Zihnimi burgu gibi delen sorularla yine hiçliğin karanlık boşluğundayım… Acaba diyor, kendime soruyorum; bu dünya gerçekten kötülerin dünyası mı? İyilere bu dünyada hiç mi yer yok? Kötüler hep galip mi gelecekler? Ya da iyiliğin, barışın, huzurun, sevginin, kardeşliğin dünyaya hâkim olması için bir şeyleri yanlış mı yapıyoruz? Deyin hele bu devran hep böyle mi sürecek? “Birileri sürekli kötülük yaparken birileri de sürekli tamir mi edecek?’’ Hiçbir iyilik cezasız kalmayacak mı?
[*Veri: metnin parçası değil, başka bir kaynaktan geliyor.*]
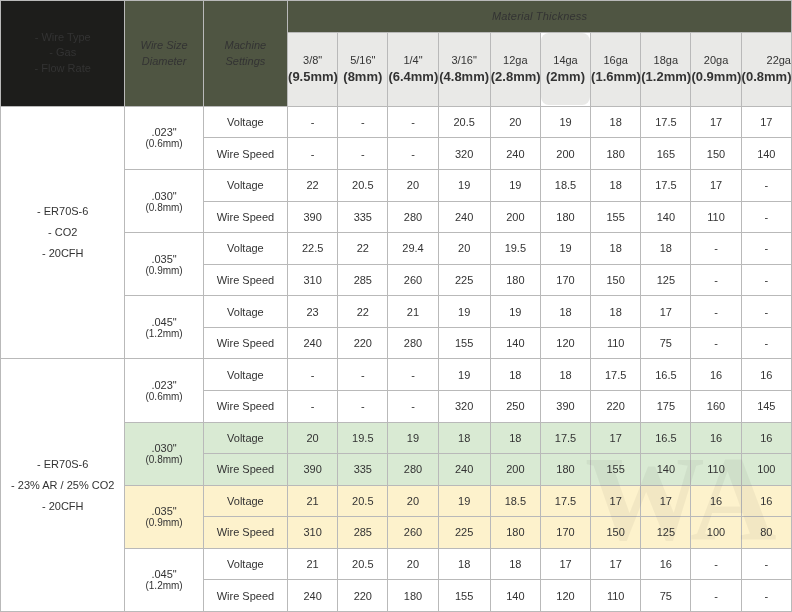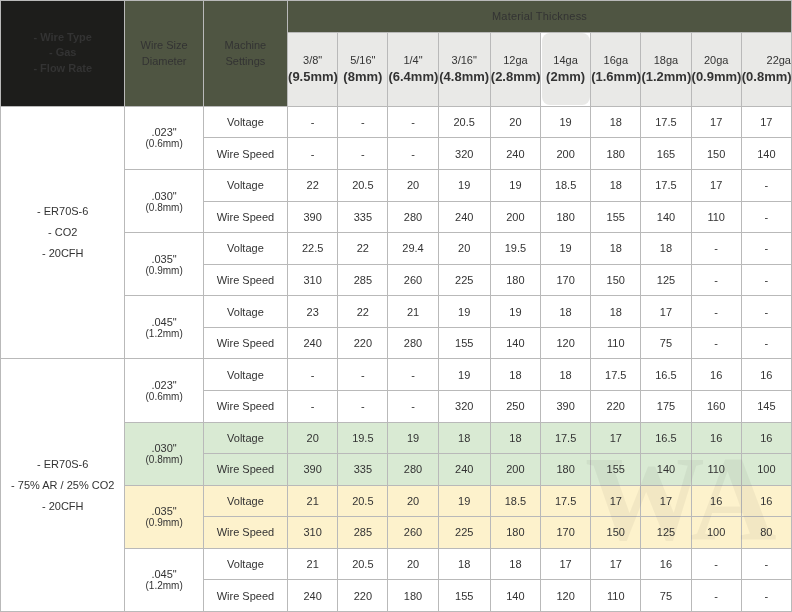"Material Thickness" .hdr-olive { font-style: none -> italic }
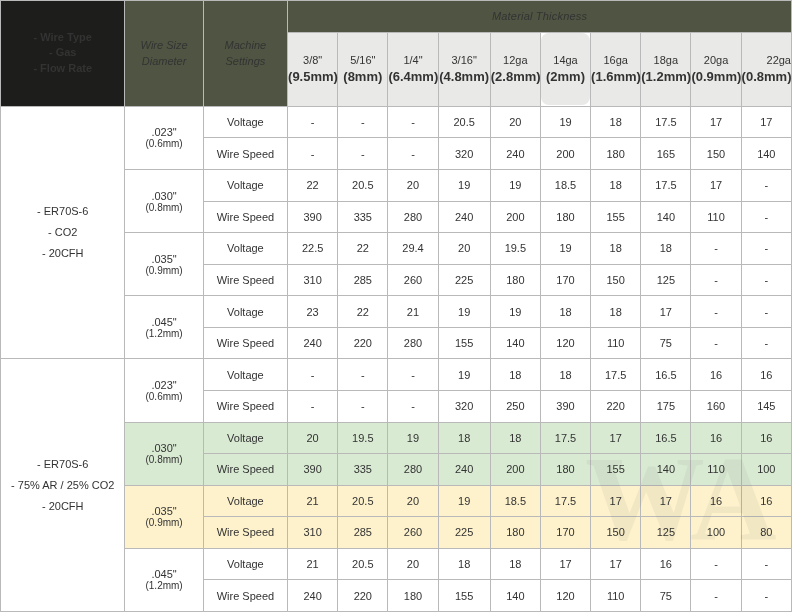"- Wire Type" .legend-cell div { font-weight: bold -> none }
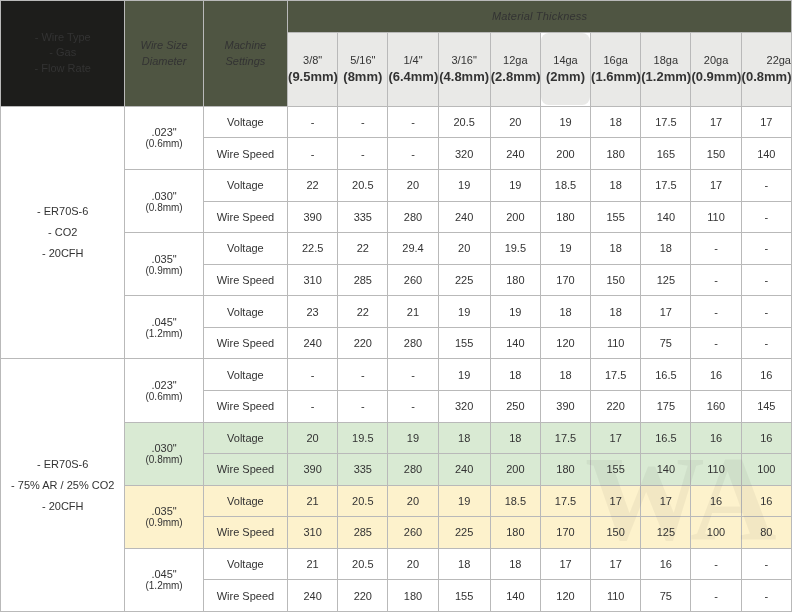"- 75% AR / 25%" div { text: 75% -> 23% }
Nefeslerimizin sayılı olduğunu bildiğimiz ve içerisinde yaşadığımız bu yaşlı dünya, Allah-u Teâlâ’nın bizlere bir emanetidir. Bu çok kıymetli emanet, emaneti verenin nam-ı hesabına, her anlamda “güveni, hu­zuru ve barışı’’ sonuna kadar hak etmektedir. Lakin bizler bu ema­nete hakkıyla sahip çıkamıyoruz. Çünkü herkes gol atmanın peşinde! Ve artık kimse kimseye de güvenmiyor. Hal böyle olunca da küresel ölçekte bir güven bunalımı yaşamamız da kaçınılmaz oluyor. Bireyler ve toplumlar arası ilişkilerimizi sarsan, dünyanın her ge­çen gün daha güvensiz hâle gelmesine sebep olan şey “emperyalizmin ve kapitalizmin’’ beslediği terör hadisele­rinin ardı arkasının kesilmemesidir. Paranın firavunları istiyorlar ki İslam dünyasını cendereden hiç çıkmasın. Evet, ümmetin durumu perişandır. Müslümanların kahir ekseriyeti kan ve gözyaşı içerisindedir. “Hakikatlerin karartıldığı kirli ve acımasız bir dönemden geçmekteyiz. İslam karşıtlığı, ayrımcılık, yabancı düşmanlığı, ırkçılık ve nefret suçları artmakta; terör ve şiddet masum canlara kıymaya devam etmektedir.’’ 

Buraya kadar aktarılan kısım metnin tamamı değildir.